Your answer should be the records again, unchanged in wording and free of images.
:: Task input ::
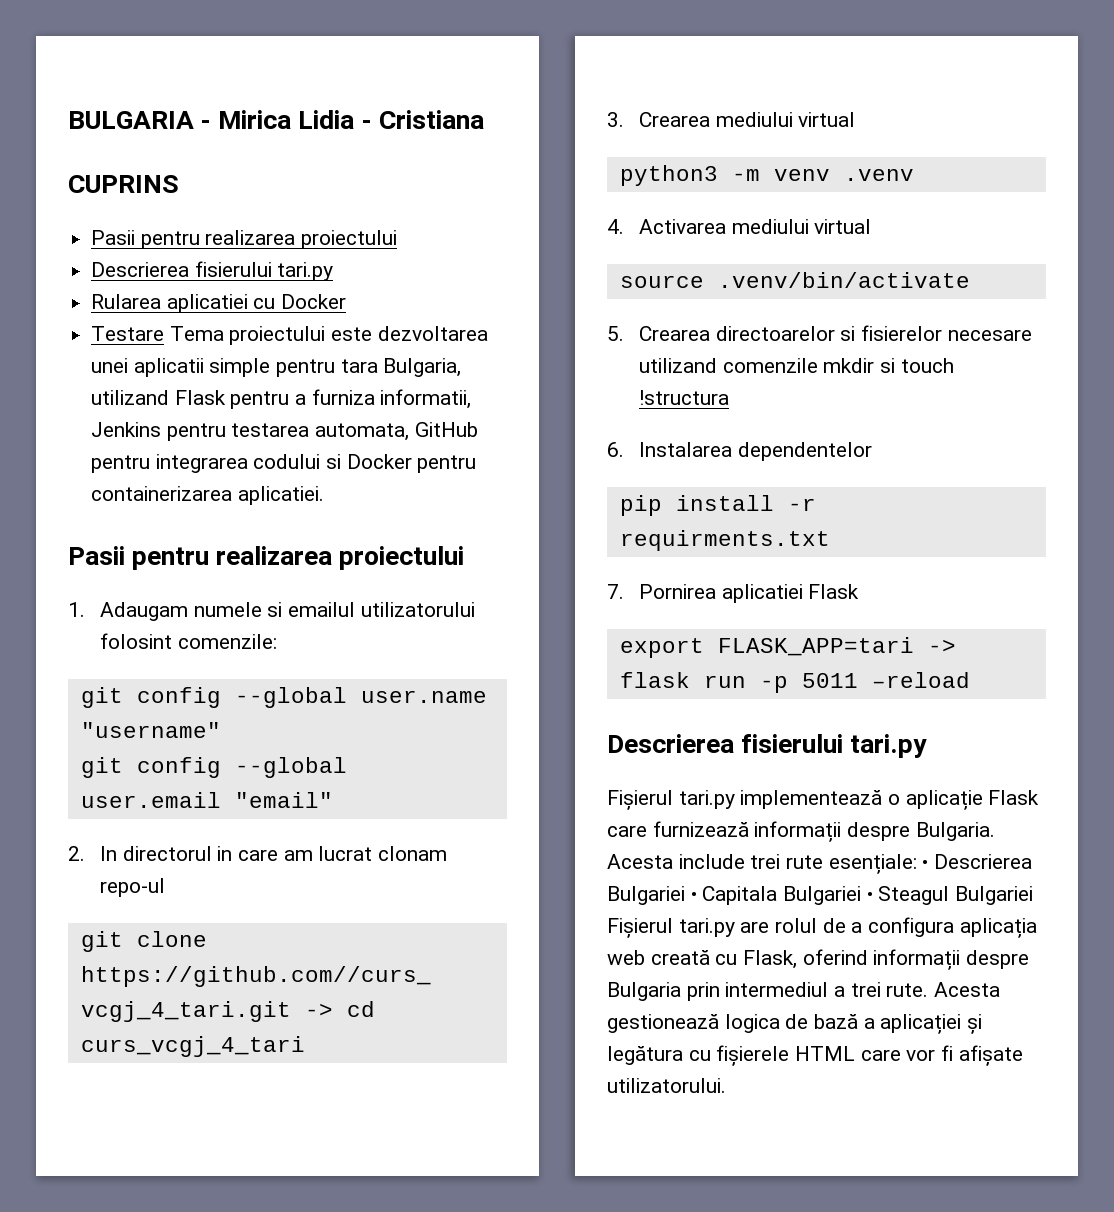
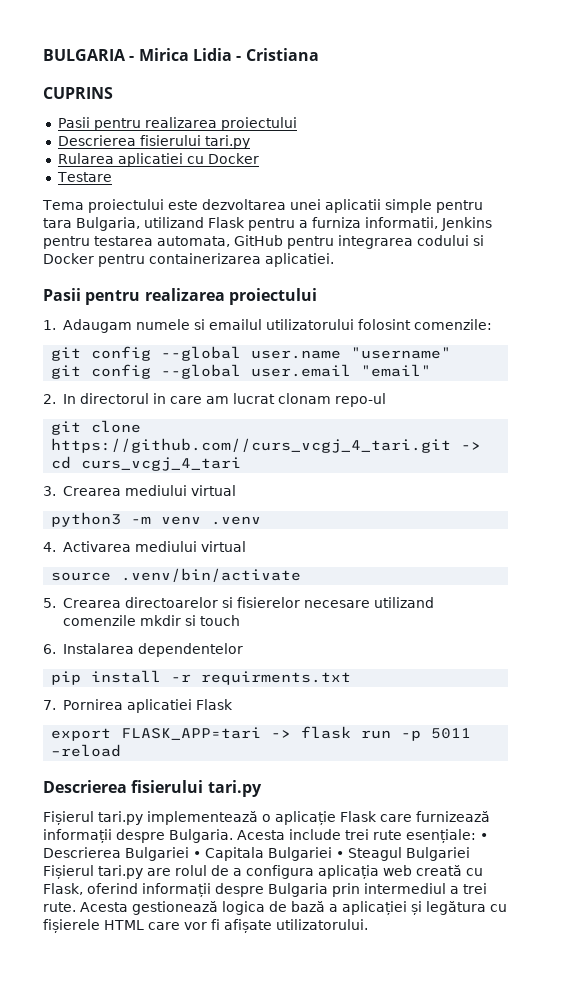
- Testare Tema proiectului este dezvoltarea unei aplicatii simple pentru tara Bulgaria, utilizand Flask pentru a furniza informatii, Jenkins pentru testarea automata, GitHub pentru integrarea codului si Docker pentru containerizarea aplicatiei.
+ Testare
+ Tema proiectului este dezvoltarea unei aplicatii simple pentru tara Bulgaria, utilizand Flask pentru a furniza informatii, Jenkins pentru testarea automata, GitHub pentru integrarea codului si Docker pentru containerizarea aplicatiei.
- 5. Crearea directoarelor si fisierelor necesare utilizand comenzile mkdir si touch !structura
+ 5. Crearea directoarelor si fisierelor necesare utilizand comenzile mkdir si touch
:::
Answer below:
- Testare Tema proiectului este dezvoltarea unei aplicatii simple pentru tara Bulgaria, utilizand Flask pentru a furniza informatii, Jenkins pentru testarea automata, GitHub pentru integrarea codului si Docker pentru containerizarea aplicatiei.
+ Testare
+ Tema proiectului este dezvoltarea unei aplicatii simple pentru tara Bulgaria, utilizand Flask pentru a furniza informatii, Jenkins pentru testarea automata, GitHub pentru integrarea codului si Docker pentru containerizarea aplicatiei.
- 5. Crearea directoarelor si fisierelor necesare utilizand comenzile mkdir si touch !structura
+ 5. Crearea directoarelor si fisierelor necesare utilizand comenzile mkdir si touch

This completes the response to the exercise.